If you fail on a level, you will lose one of your five lives, and you can only start a level if you have at least one life available. You gain a new life (up to a maximum of five) every thirty minutes, so if you hit a level and fail to pass it after five attempts, you'll need to wait some time to get another life on the board, or buy a full set of lives with the in-app purchase system. These cost 79p/99c, which to me seems a pricey purchase just to start playing again. When Steve rants at price gouging app purchases, this is the style of digital goods he rallies against.

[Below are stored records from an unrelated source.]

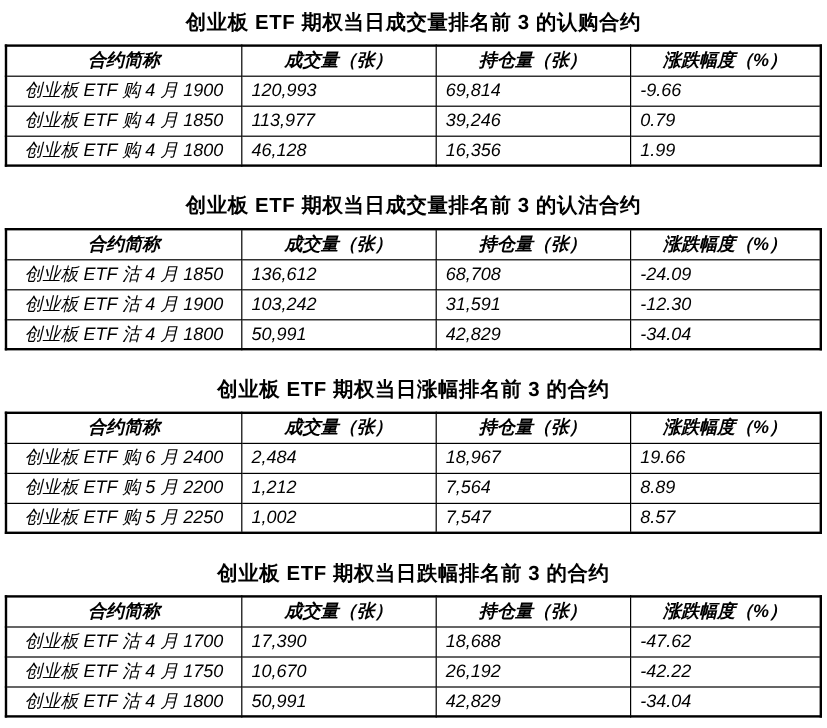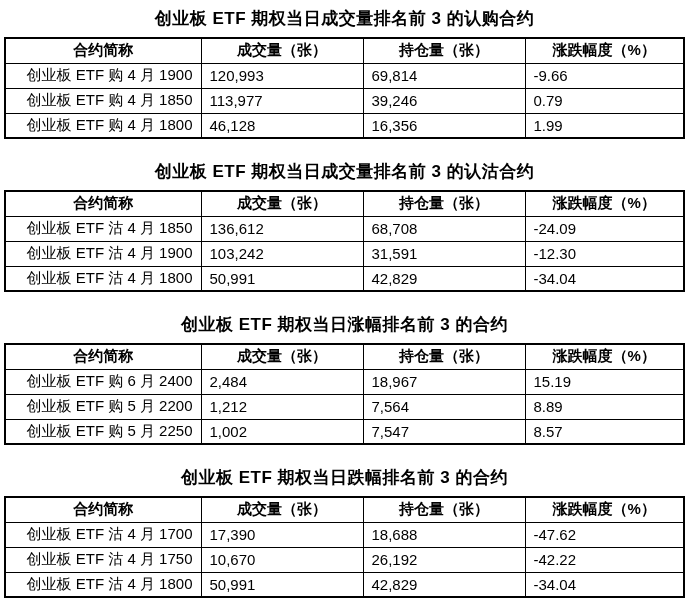"合约简称" table.data-table { font-style: none -> italic }
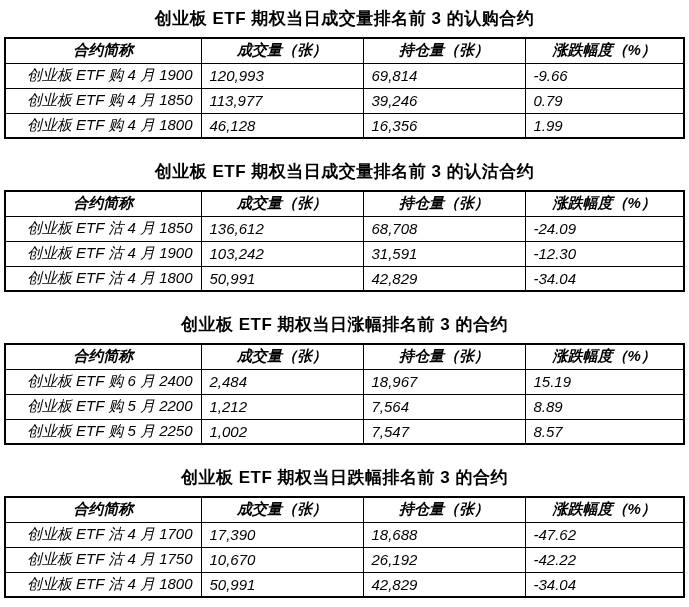"创业板 ETF 购 4 月" td.cell-name { text-align: right -> center }
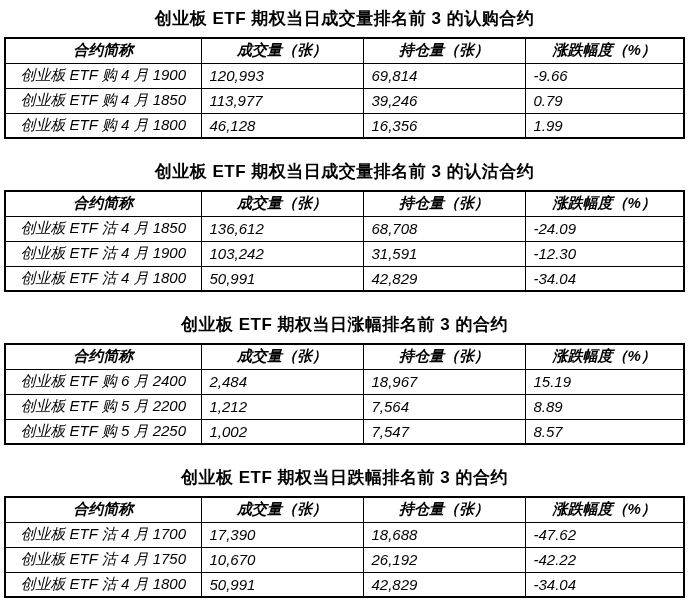"15.19" td.cell-num { text: 15.19 -> 19.66 }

You do have some help, and this is the part where the Disney Developers try to bring the movie into the game. You can select one of the characters from the game to help you on each level, and they will watch you from the top of the screen. They each have a special power up that you can activate when you like, which might help you clear a particularly tough part of the level. You also have weaker and more generic power ups that can remove a single crystal, or give you a few more moves. These, like the main power-ups, are demonstrated to you early in the game and you are handed a few of them, but if you want any more, back to the in-app store you go.
Frozen Free Fall certainly has the mechanics of the modern match-three down pat. The user interface is snappy, although my personal feeling is that I see the words 'Loading...' just a little too often for my liking. The various ice crystal colours are clear, and the recognition is aided by them each having a distinctive shape. But I have two problems with Frozen Free Fall, one from a gaming viewpoint and one from an influences point of view.
The first is that it's far too easy. I worked through eleven levels of the game before I came to a level that I failed to solve the first time around. That's around thirty to forty minutes of gameplay. Neither would I say that I was using ninja-gaming skills. The early difficulty level is non-existent and that makes for a boring game experience. If the developers were targeting a younger audience, perhaps this is forgiveable - but then you come back to the excessive use of in-app purchases to reload up with consumables from inside the game.
Secondly, there is nothing in this game that feels remotely original. The idea of a map you walk through with the levels, which have three stars for perfection, with bonus crystals awarded for lines of four or five crystals, they all match up with a certain other match-three game. Even the abilities of the bonus crystals, and what happens when you combine them, matches up with that other game.
Frozen tells the story of Hans Christian Andersen's Snow Queen, and gets away with it. Frozen Free Fall tells the story of Candy Crush Saga. And to this reviewer, it simply lifts every single mechanism of that game, from the life timers and the bonuses to the power-ups and the income structure, runs happily in portrait or landscape mode, adds some cute smiling princess-like characters, and hopes everyone will go "aww...."
Nope, not falling for it. It's an easier and slower version of Candy Crush Saga, which costs just as much both in the short-term and the long-term.. Frankly, I'll wait for the official version of Candy Crush Saga, even though the kids are going to love Frozen Free Fall, and it's hard to fault the underlying code or mark it down simply because it looks like something else.